→ **What you are asked to do**: All lines from the one containing "[130,361,206,373] URI.get('page') ->" to the end of the listing below should be output exactly; omit the pictures.

Segment Start: The records

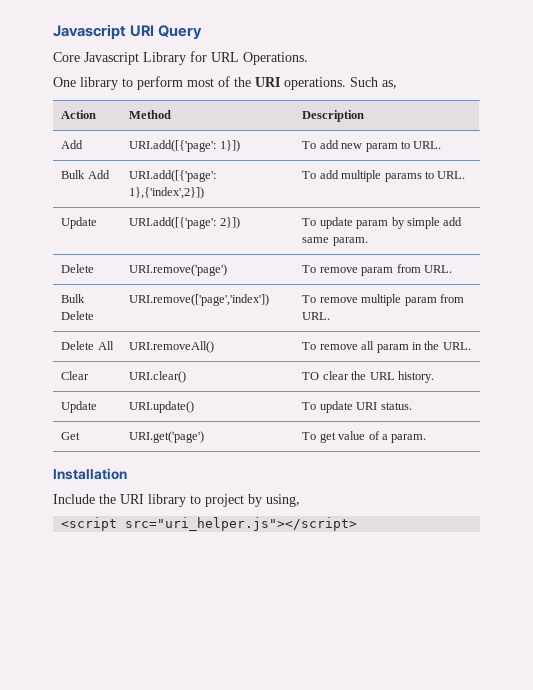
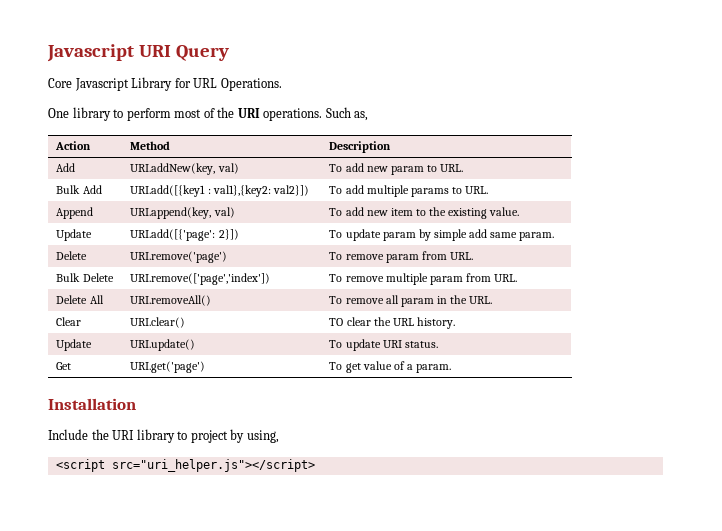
[129,140,240,152] URI.add([{'page': 1}]) -> [130,163,239,175] URI.addNew(key, val)
[129,170,217,182] [129,187,205,199] URI.add([{'page': 1},{'index',2}]) -> [130,185,309,197] URI.add([{key1 : val1},{key2: val2}])
(466, 175) none -> [56,207,94,219] [130,207,235,219] [329,207,520,219] // Append | URI.append(key, val) | To add new item to the existing value.

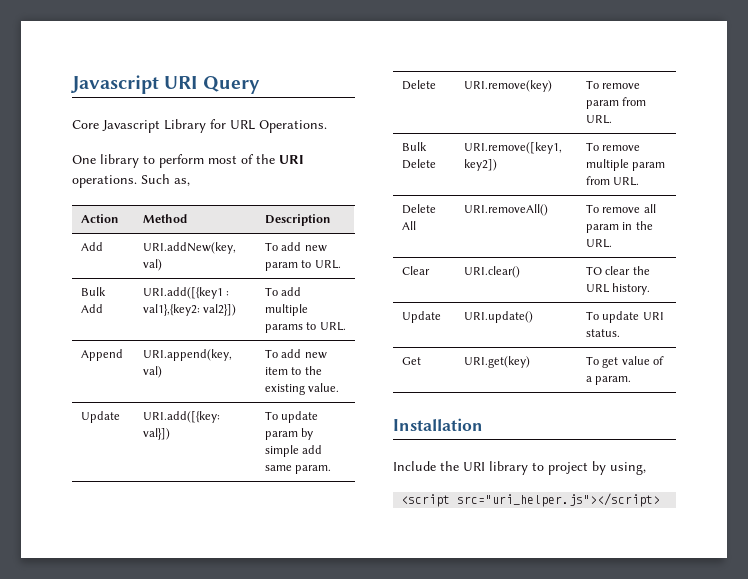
[130,229,239,241] URI.add([{'page': 2}]) -> [142,411,220,423] [142,428,170,440] URI.add([{key: val}])
[130,251,228,263] URI.remove('page') -> [463,80,552,92] URI.remove(key)
[130,273,271,285] URI.remove(['page','index']) -> [463,142,562,154] [463,159,497,171] URI.remove([key1, key2])
[130,361,206,373] URI.get('page') -> [463,356,530,368] URI.get(key)

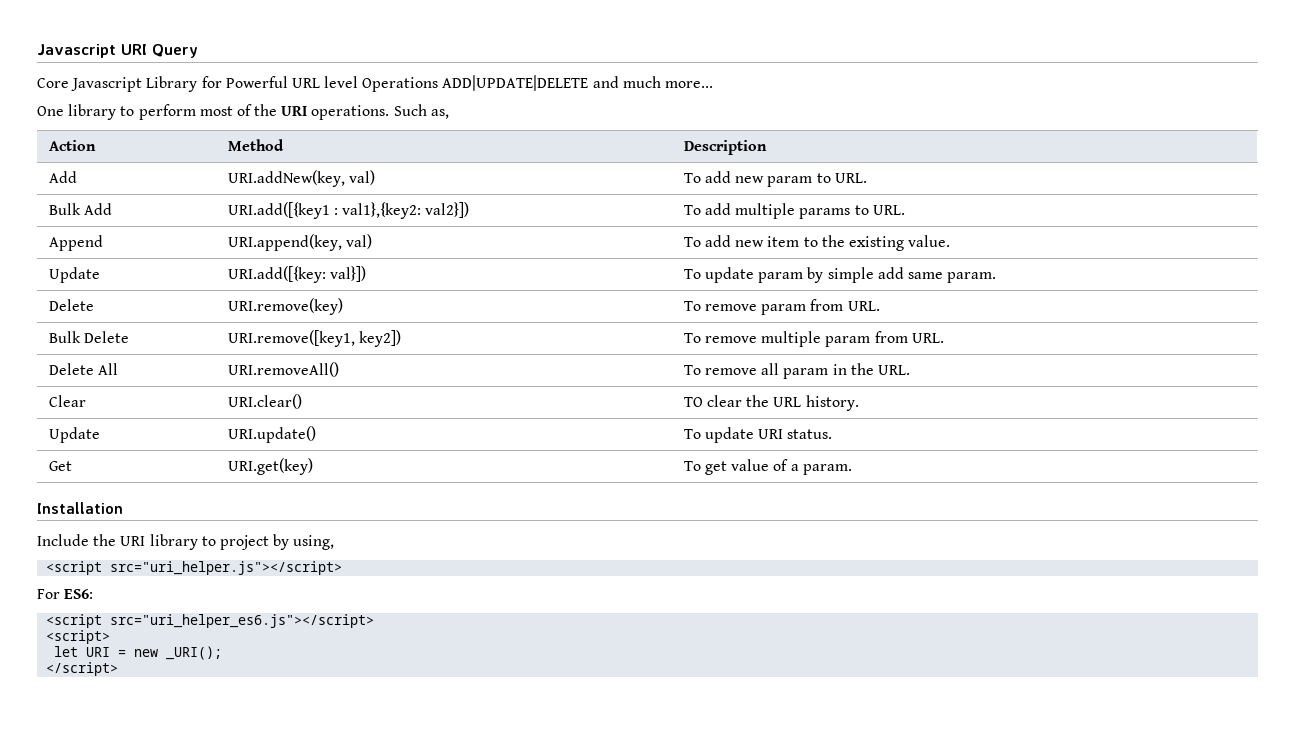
[230,120,327,133] URL Operations. -> [225,75,714,92] Powerful URL level Operations ADD|UPDATE|DELETE and much more...
(661, 500) none -> [37,589,94,599] [46,614,375,628] [46,630,111,644] [54,646,223,660] [46,662,119,676] // For ES6: // <script src="uri_helper_es6.js"></script> // <script> // let URI = new _URI(); // </script>

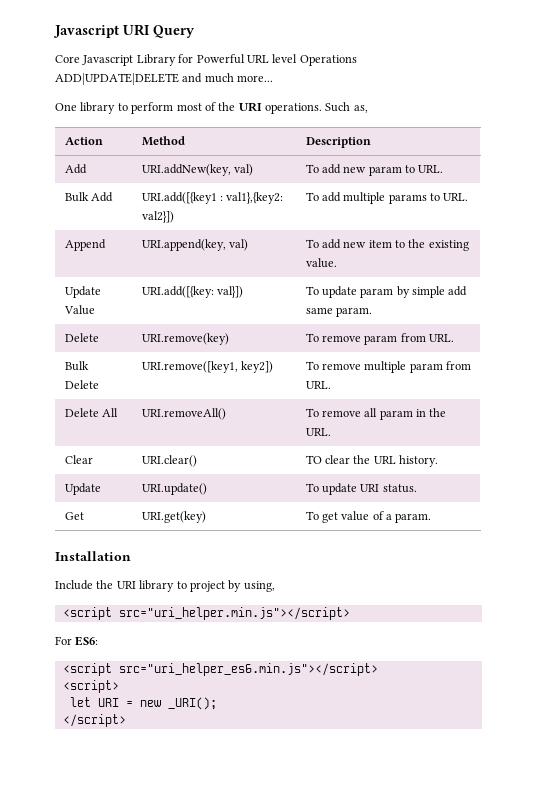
(100, 275) none -> [63,305,95,315] Value
[110,561,343,575] src="uri_helper.js"></script> -> [118,607,350,620] src="uri_helper.min.js"></script>
[110,614,375,628] src="uri_helper_es6.js"></script> -> [118,663,378,676] src="uri_helper_es6.min.js"></script>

Segment End: The records

→ **Response box**:
[130,361,206,373] URI.get('page') -> [463,356,530,368] URI.get(key)

[230,120,327,133] URL Operations. -> [225,75,714,92] Powerful URL level Operations ADD|UPDATE|DELETE and much more...
(661, 500) none -> [37,589,94,599] [46,614,375,628] [46,630,111,644] [54,646,223,660] [46,662,119,676] // For ES6: // <script src="uri_helper_es6.js"></script> // <script> // let URI = new _URI(); // </script>

(100, 275) none -> [63,305,95,315] Value
[110,561,343,575] src="uri_helper.js"></script> -> [118,607,350,620] src="uri_helper.min.js"></script>
[110,614,375,628] src="uri_helper_es6.js"></script> -> [118,663,378,676] src="uri_helper_es6.min.js"></script>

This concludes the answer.